- What is being asked:
Write out every entry exactly; the pictures do not belong in the copy.

- Change detection data:
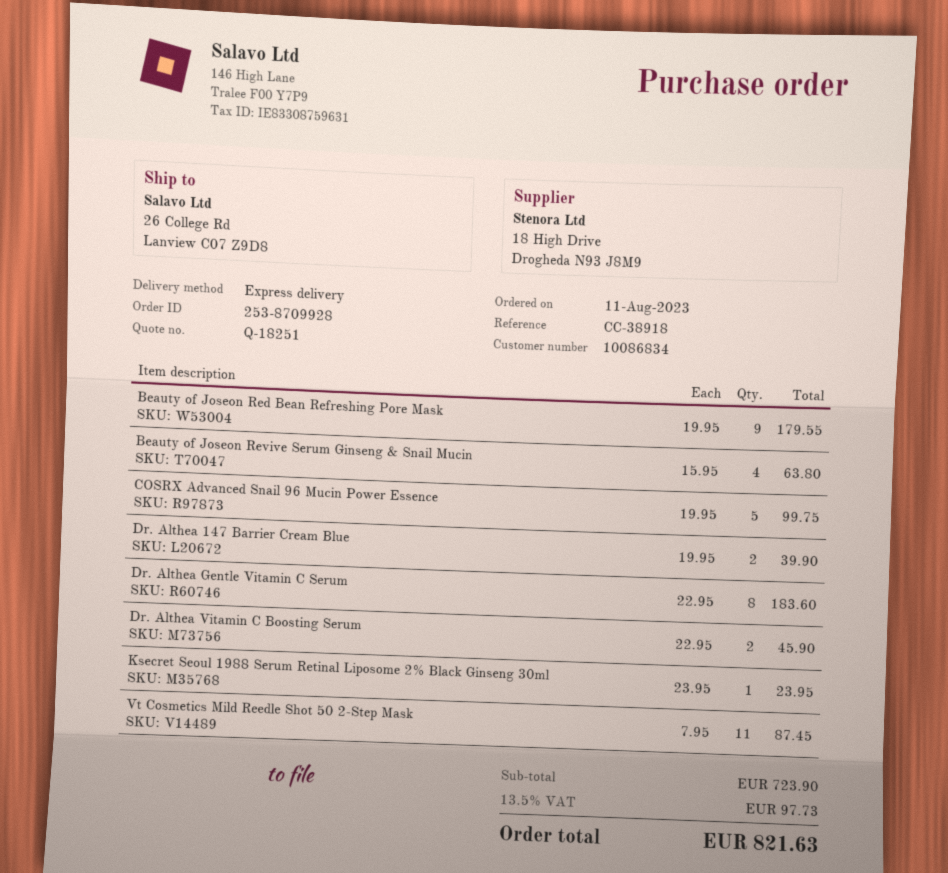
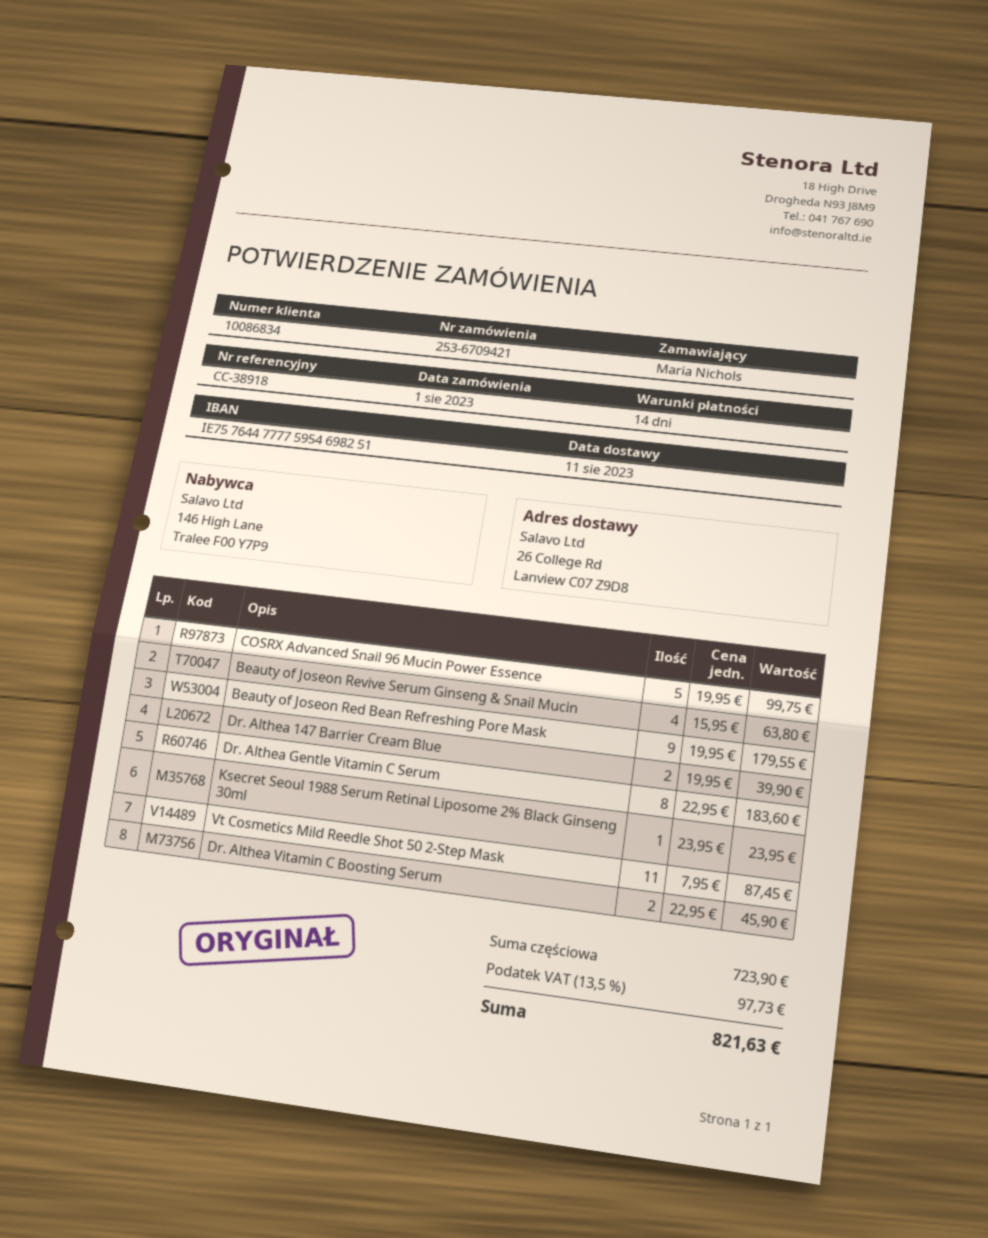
order number: 253-8709928 -> 253-6709421
order date: 2023-08-11 -> 2023-08-01

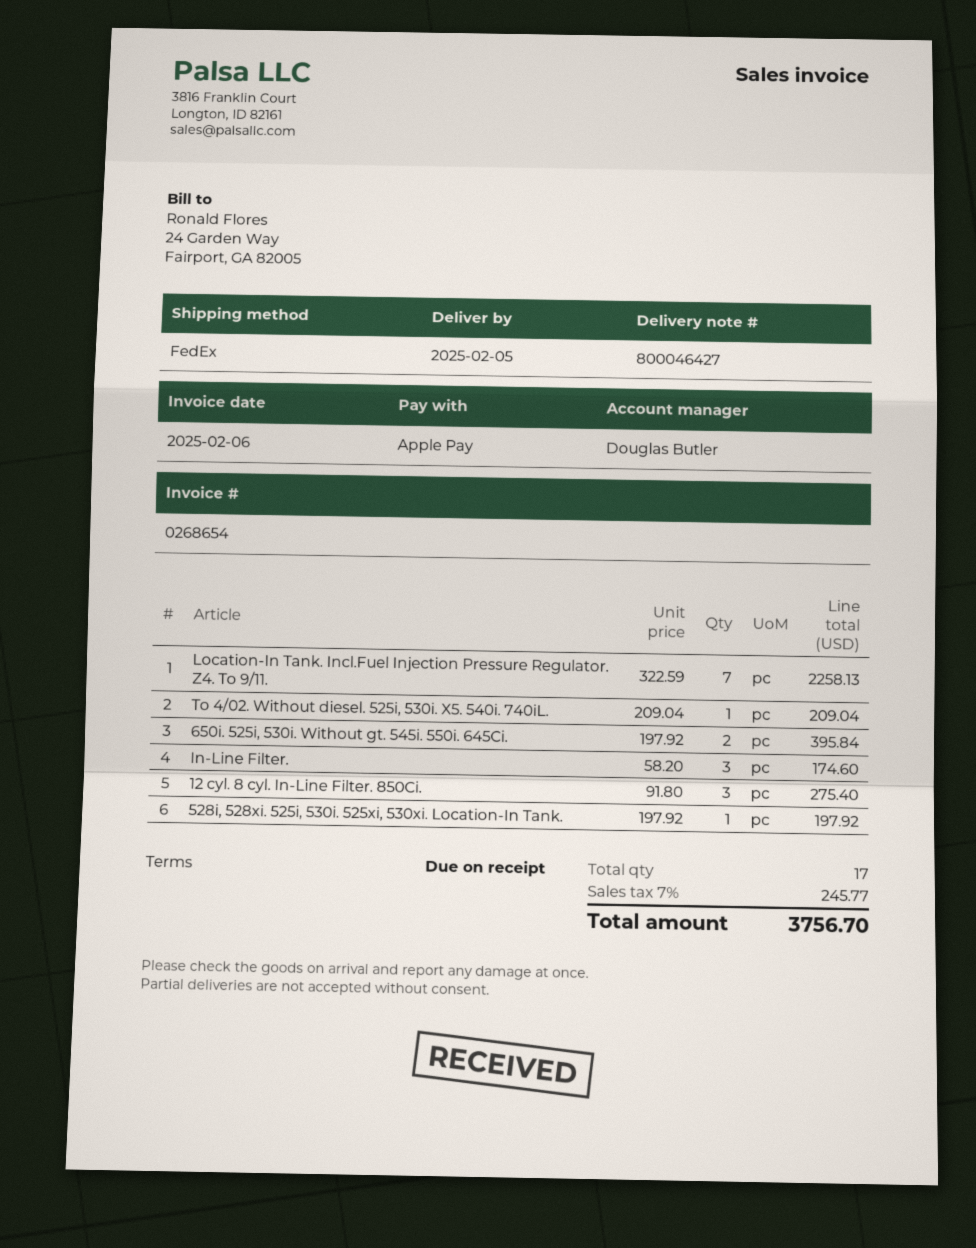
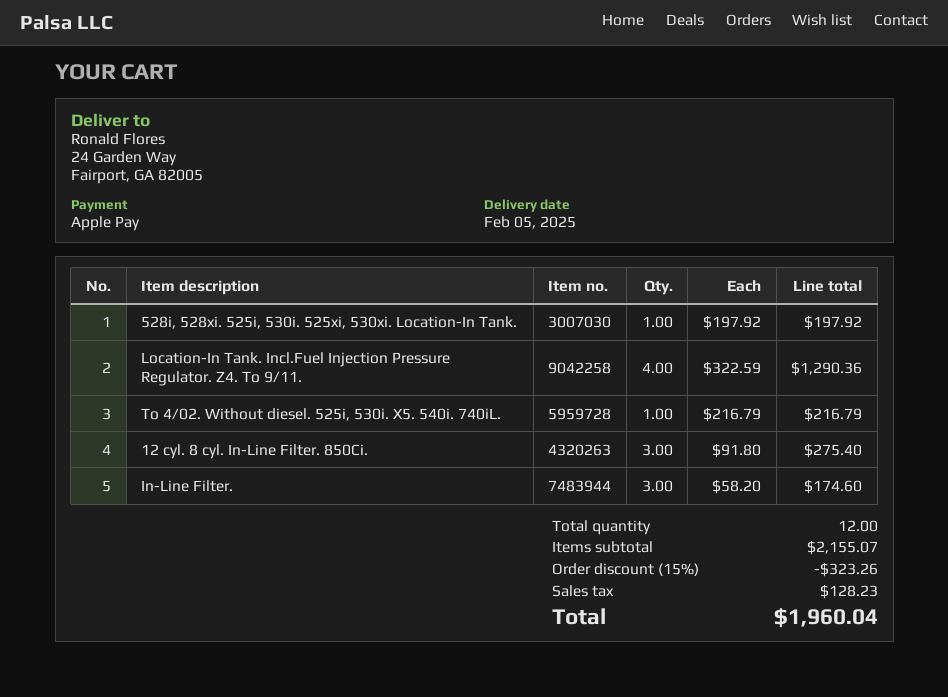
Location-In Tank. Incl.Fuel Injection Pressure Regulator. Z4. To 9/11.: 7 x 322.59 = 2258.13 -> 4 x 322.59 = 1290.36
To 4/02. Without diesel. 525i, 530i. X5. 540i. 740iL.: 1 x 209.04 = 209.04 -> 1 x 216.79 = 216.79
650i. 525i, 530i. Without gt. 545i. 550i. 645Ci.: 2 x 197.92 = 395.84 -> none
total quantity: 17 -> 12
discount: none -> 15% = 323.26
tax: 245.77 -> 128.23
total: 3756.70 -> 1960.04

- Solution to the exercise:
order number: 253-8709928 -> 253-6709421
order date: 2023-08-11 -> 2023-08-01

Location-In Tank. Incl.Fuel Injection Pressure Regulator. Z4. To 9/11.: 7 x 322.59 = 2258.13 -> 4 x 322.59 = 1290.36
To 4/02. Without diesel. 525i, 530i. X5. 540i. 740iL.: 1 x 209.04 = 209.04 -> 1 x 216.79 = 216.79
650i. 525i, 530i. Without gt. 545i. 550i. 645Ci.: 2 x 197.92 = 395.84 -> none
total quantity: 17 -> 12
discount: none -> 15% = 323.26
tax: 245.77 -> 128.23
total: 3756.70 -> 1960.04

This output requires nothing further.